Exercise input:
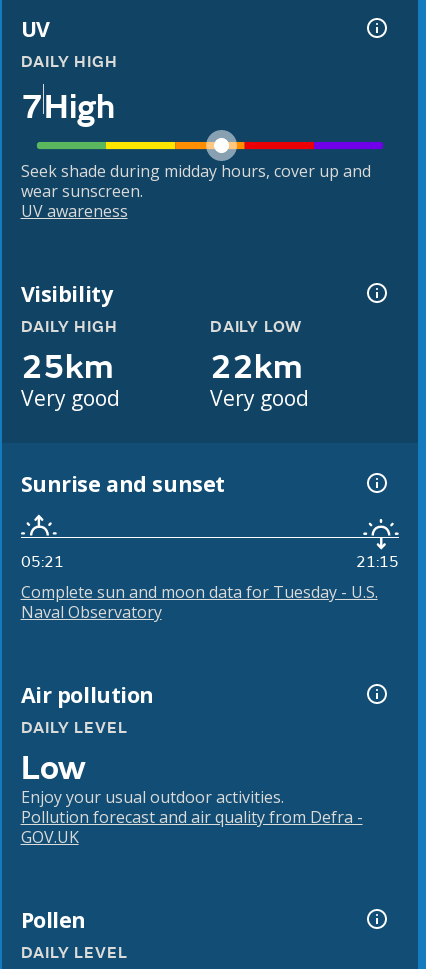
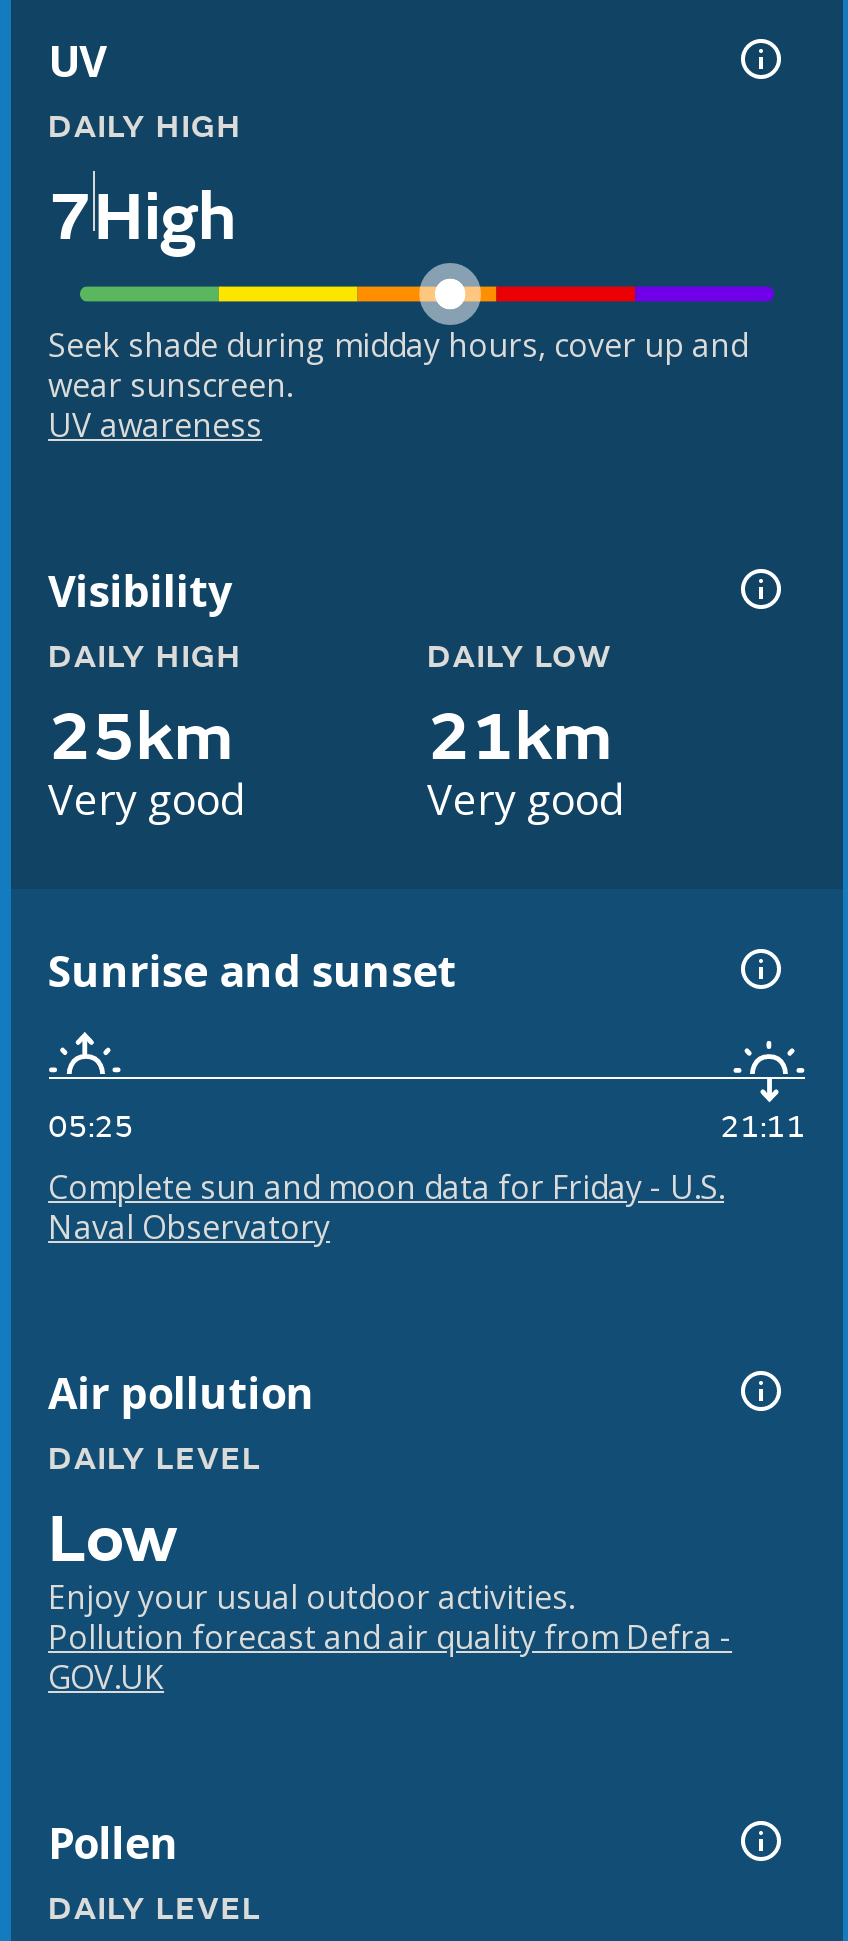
- 22km
+ 21km

- 05:21
+ 05:25

- 21:15
+ 21:11

- Complete sun and moon data for Tuesday - U.S.
+ Complete sun and moon data for Friday - U.S.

What is being asked: Leave the pictures aside and give the records above back word for word.

Solved exercise:
- 22km
+ 21km

- 05:21
+ 05:25

- 21:15
+ 21:11

- Complete sun and moon data for Tuesday - U.S.
+ Complete sun and moon data for Friday - U.S.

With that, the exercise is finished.